O primeiro álbum solo de sua carreira, intitulado Poemas e Canções, teve um estrondoso sucesso, principalmente pela canção Getsêmani, cuja versão mais vista no YouTube, de 2013, apresenta imagens do filme Paixão de Cristo, de Mel Gibson, e na época foi vista por mais de 1,5 milhão de pessoas.
Sobre suas influências: “Um livro que mudou a minha vida, no sentido de sintetizar minhas influências musicais, foi o de Igor Stravinsky “Poética Musical”, que nada mais é que uma série de aulas que ele ministrou em Harvard. Definir-me musicalmente é muito difícil porque ouço de tudo, de instrumentos barrocos renascentistas, viola da gamba, à música contemporânea como Emicida, que acho muito interessante. Minha banda predileta, por exemplo, é Radiohead.”

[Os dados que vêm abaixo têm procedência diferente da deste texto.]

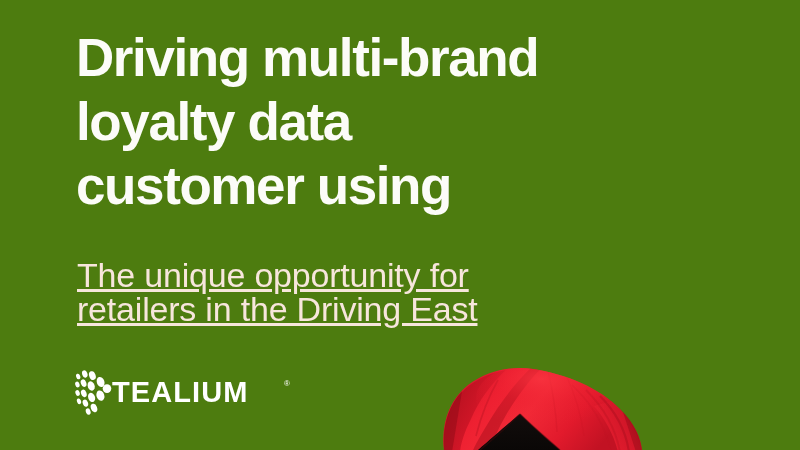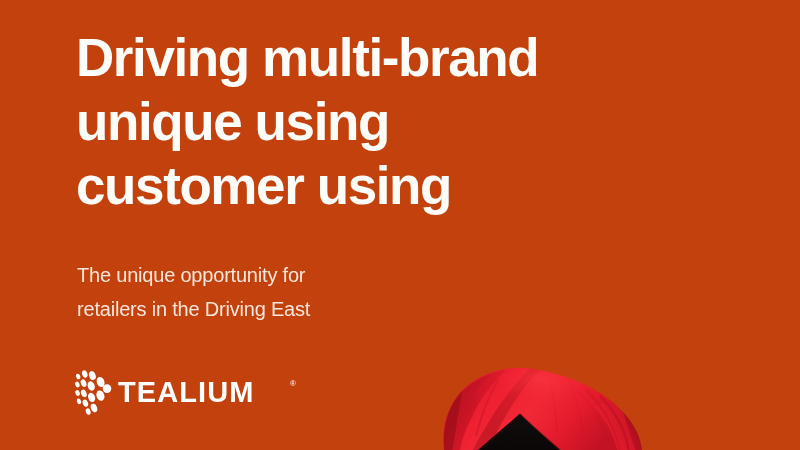--- a/index.html
+++ b/index.html
@@ -11,21 +11,21 @@
     height: 450px;
     overflow: hidden;
     font-family: "Liberation Sans", sans-serif;
     background: #F4511E;
   }
 
   #cover {
     position: relative;
     width: 800px;
     height: 450px;
-    background: #c2410c;
+    background: #4d7c0f;
     overflow: hidden;
   }
 
   
   .photo-layer {
     position: absolute;
     left: 0;
     top: 0;
     width: 800px;
     height: 450px;
@@ -55,24 +55,25 @@
   
   .subtitle {
     position: absolute;
     left: 77px;
     top: 258px;
     width: 460px;
     margin: 0;
     color: #F7E6DC;
     font-family: "Liberation Sans", sans-serif;
     font-weight: 400;
-    font-size: 20px;
+    font-size: 34px;
     line-height: 34px;
     letter-spacing: -0.2px;
     z-index: 5;
+    text-decoration: underline;
   }
   .subtitle .sub-line {
     display: block;
     white-space: nowrap;
   }
 
   
   .logo {
     position: absolute;
     left: 74px;
@@ -81,21 +82,21 @@
     align-items: center;
     z-index: 6;
   }
   .logo-mark {
     width: 38px;
     height: 52px;
     display: block;
   }
   .logo-word {
     position: relative;
-    margin-left: 6px;
+    margin-left: 0;
     display: block;
     text-decoration: underline;
   }
   .logo-word svg {
     display: block;
   }
 </style>
 </head>
 <body>
 
@@ -195,21 +196,21 @@
         <path d="M520 414 C 528 422, 546 438, 560 450" fill="none" stroke="#3B0A0C" stroke-width="1.6" opacity="0.5"></path>
         <path d="M520 414 C 512 422, 494 438, 480 450" fill="none" stroke="#3B0A0C" stroke-width="1.6" opacity="0.5"></path>
       </g>
       <title>Cropped photograph of a person's head wearing a red turban with dark hair visible at the forehead, entering from the bottom edge of the cover.</title>
     </svg>
     
   </div>
 
   <h1 class="headline">
     <span class="hl-line">Driving multi-brand</span>
-    <span class="hl-line">unique using</span>
+    <span class="hl-line">loyalty data</span>
     <span class="hl-line">customer using</span>
   </h1>
 
   <p class="subtitle">
     <span class="sub-line">The unique opportunity for</span>
     <span class="sub-line">retailers in the Driving East</span>
   </p>
 
   <div class="logo">
 

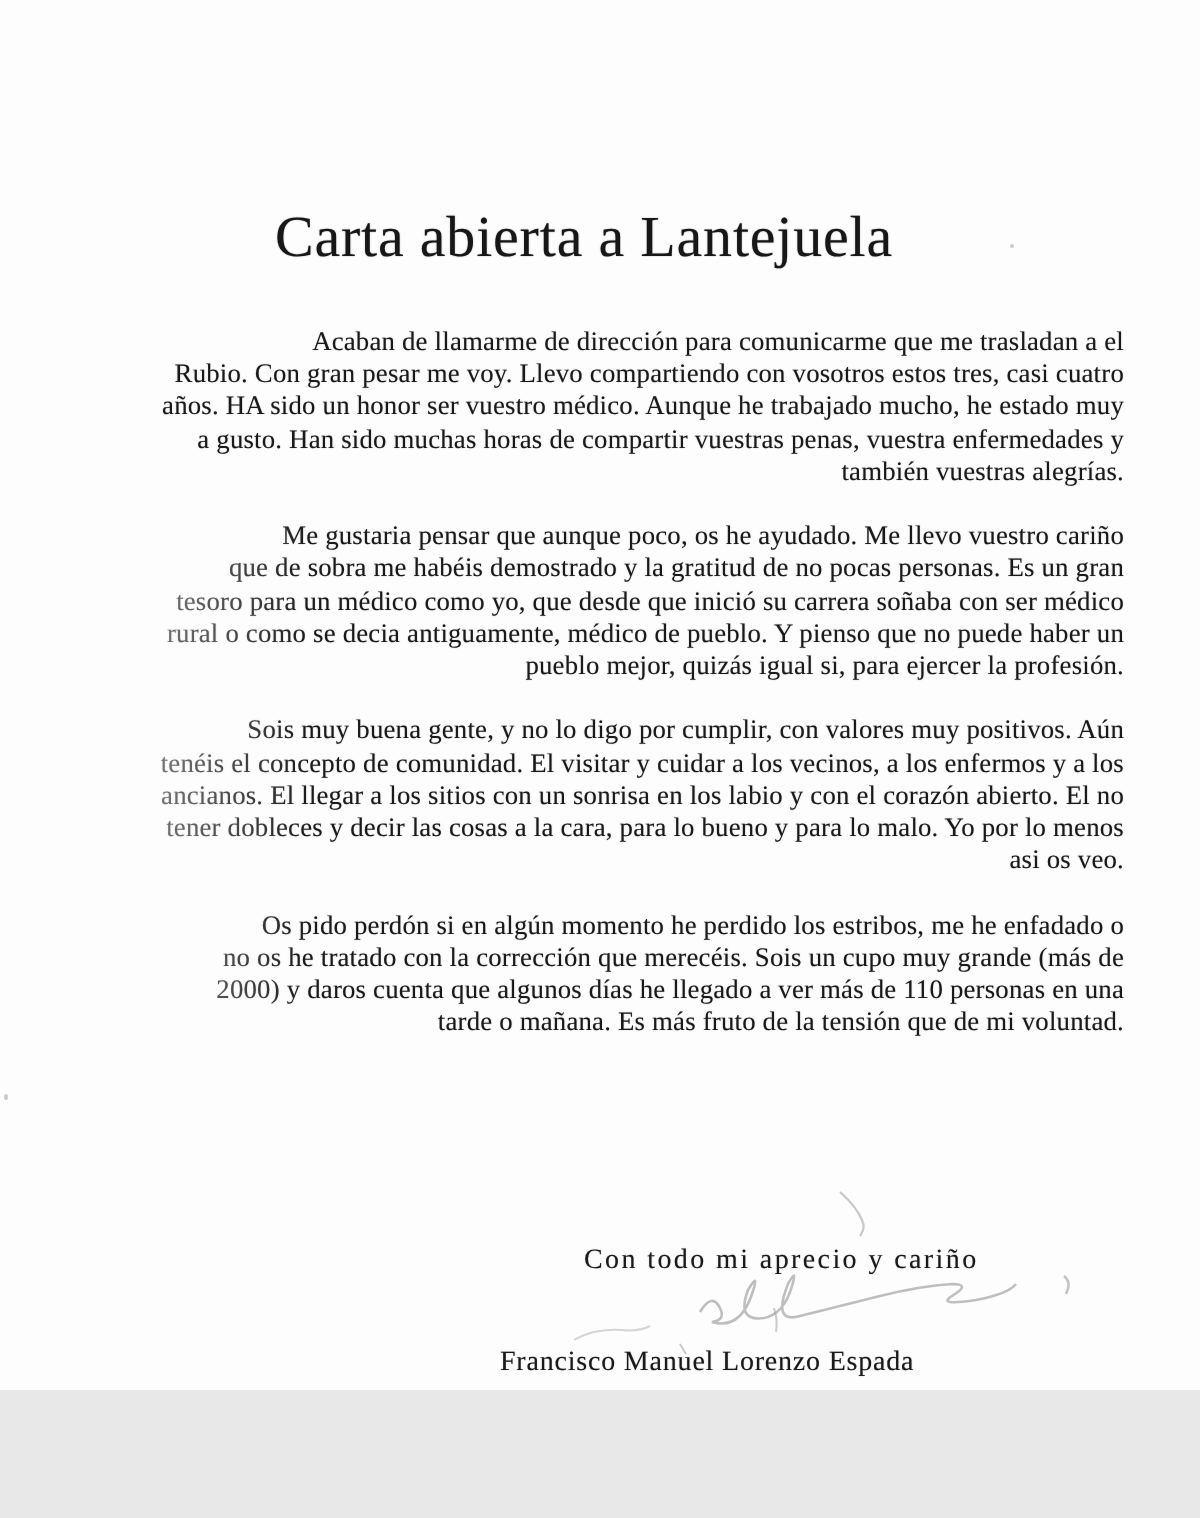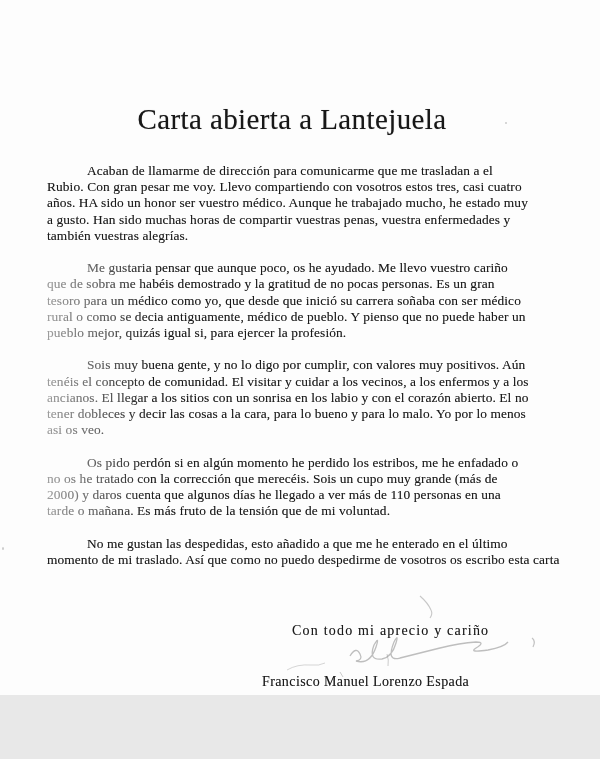--- a/index.html
+++ b/index.html
@@ -19,39 +19,38 @@
     font-size:29px; font-weight:400; letter-spacing:0.4px;
     color:#171717;
     text-shadow:0 0 0.7px rgba(20,20,20,0.45);
     white-space:nowrap;
   }
   .body {
     position:absolute; left:47px; top:163px; width:515px;
     font-size:13.4px; line-height:16.2px; letter-spacing:0.1px;
     text-shadow:0 0 0.6px rgba(25,25,25,0.4);
   }
-  .body p { margin:0 0 16.2px 0; }
+  .body p { margin:0 0 16.2px 0;text-align:right; }
   .line { white-space:nowrap; }
   .line.indent { padding-left:40px; }
   .fade-strip {
     position:absolute; left:40px; top:240px; width:115px; height:300px;
     background:linear-gradient(to right, rgba(253,253,253,0.62), rgba(253,253,253,0));
     pointer-events:none;
   }
   .closing {
     position:absolute; left:292px; top:623px;
     font-size:14px; letter-spacing:1.2px; white-space:nowrap;
     text-shadow:0 0 0.6px rgba(25,25,25,0.4);
     text-align:center;
   }
   .signer {
     position:absolute; left:250px; top:674px;
     font-size:14px; letter-spacing:0.4px; white-space:nowrap;
     text-shadow:0 0 0.6px rgba(25,25,25,0.4);
-    margin-left:12px;
   }
   .sig-svg { position:absolute; left:270px; top:588px; width:300px; height:100px; }
   .speck { position:absolute; background:#9a9a9a; opacity:0.5; border-radius:50%; }
   .speck.s1 { left:505px; top:122px; width:2px; height:2px; }
   .speck.s2 { left:420px; top:708px; width:3px; height:2px; }
   .speck.s3 { left:511px; top:750px; width:2px; height:2px; }
   .speck.s4 { left:2px;  top:547px; width:2px; height:3px; }
 </style>
 </head>
 <body>
@@ -81,25 +80,20 @@
       <span class="line">ancianos. El llegar a los sitios con un sonrisa en los labio y con el corazón abierto. El no</span>
       <span class="line">tener dobleces y decir las cosas a la cara, para lo bueno y para lo malo. Yo por lo menos</span>
       <span class="line">asi os veo.</span>
     </p>
     <p>
       <span class="line indent">Os pido perdón si en algún momento he perdido los estribos, me he enfadado o</span>
       <span class="line">no os he tratado con la corrección que merecéis. Sois un cupo muy grande (más de</span>
       <span class="line">2000) y daros cuenta que algunos días he llegado a ver más de 110 personas en una</span>
       <span class="line">tarde o mañana. Es más fruto de la tensión que de mi voluntad.</span>
     </p>
-    <p>
-      <span class="line indent">No me gustan las despedidas, esto añadido a que me he enterado en el último</span>
-      <span class="line">momento de mi traslado. Así que como no puedo despedirme de vosotros os escribo</span>
-      <span class="line">esta carta</span>
-    </p>
   </div>
 
   <div class="fade-strip"></div>
 
   <div class="closing">Con todo mi aprecio y cariño</div>
 
   <svg class="sig-svg" viewBox="0 0 300 100" xmlns="http://www.w3.org/2000/svg">
 
     <path d="M 150 8 q 8 7 11 14 q 2 4 -1 8" fill="none" stroke="#9a9a9a" stroke-width="1.1" opacity="0.55"></path>
 

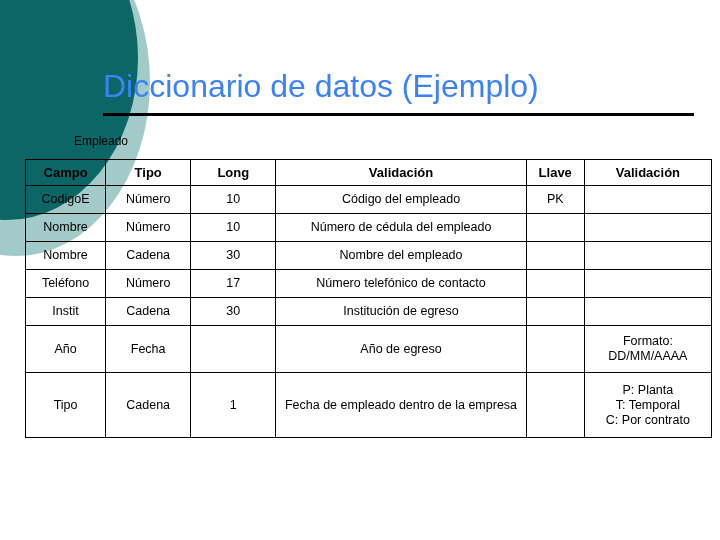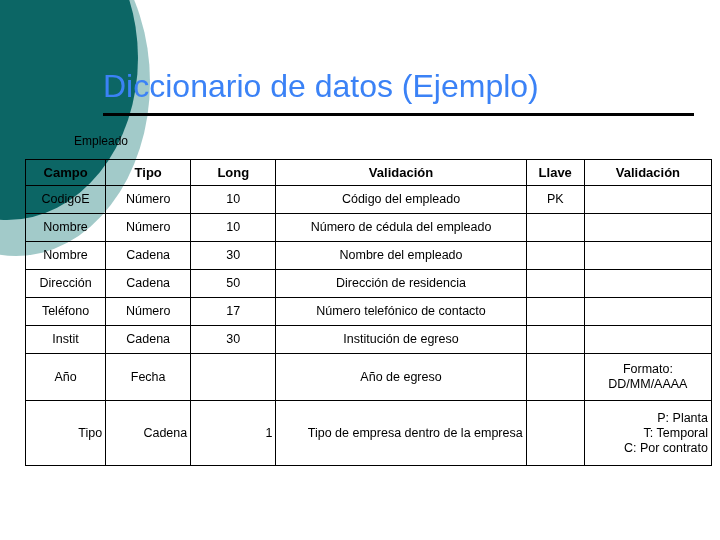--- a/index.html
+++ b/index.html
@@ -114,21 +114,21 @@
   col.c-desc       { width: 250px; }
   col.c-llave      { width: 58px; }
   col.c-valid      { width: 127px; }
 
   
   .key-pk { color: #6b6bc8; }
   .key-fk { color: #b0484c; }
 
   
   tr.row-tall td  { height: 38px; }
-  tr.row-xtall td { height: 56px; text-align: right; }
+  tr.row-xtall td { height: 56px; }
 
   .vline { display: block; }
 </style>
 </head>
 <body>
 
 <div class="deco-light"></div>
 <div class="deco-dark"></div>
 
 <div class="title-block">
@@ -177,28 +177,20 @@
         </tr>
         <tr>
           <td>Nombre</td>
           <td>Cadena</td>
           <td>30</td>
           <td>Nombre del empleado</td>
           <td></td>
           <td></td>
         </tr>
         <tr>
-          <td>Dirección</td>
-          <td>Cadena</td>
-          <td>50</td>
-          <td>Dirección de residencia</td>
-          <td></td>
-          <td></td>
-        </tr>
-        <tr>
           <td>Teléfono</td>
           <td>Número</td>
           <td>17</td>
           <td>Número telefónico de contacto</td>
           <td></td>
           <td></td>
         </tr>
         <tr>
           <td>Instit</td>
           <td>Cadena</td>
@@ -215,21 +207,21 @@
           <td></td>
           <td>
             <span class="vline">Formato:</span>
             <span class="vline">DD/MM/AAAA</span>
           </td>
         </tr>
         <tr class="row-xtall">
           <td>Tipo</td>
           <td>Cadena</td>
           <td>1</td>
-          <td>Tipo de empresa dentro de la empresa</td>
+          <td>Fecha de empleado dentro de la empresa</td>
           <td></td>
           <td>
             <span class="vline">P: Planta</span>
             <span class="vline">T: Temporal</span>
             <span class="vline">C: Por contrato</span>
           </td>
         </tr>
       </tbody>
   </table>
 </div>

Em um segmento que tem como principal característica no Brasil certa alienação — tanto comportamental como de conhecimento intelectual —, Leonardo Gonçalves sai na frente, mesmo que isso não seja para ele uma “vantagem competitiva”, pois seu trabalho não é apresentado como produto que disputa lugar por seu valor mercadológico.
Respeitado pelo trabalho de qualidade em arranjos, produção, vocais e pelo conteúdo das letras, seus álbuns são prova de engenhosidade estética. Alguns discos contam com a participação das cordas da Orquestra Filarmônica de Praga e Orquestra Sinfônica da República Tcheca.
Para ateus ou agnósticos, Leonardo Gonçalves é, no mínimo, aquela agradabilíssima companhia com quem se pode passar horas a fio falando sobre qualquer assunto.
Para músicos e apreciadores de música que não ouvem gospel, ele é um desafio. Aceite e tire suas próprias conclusões.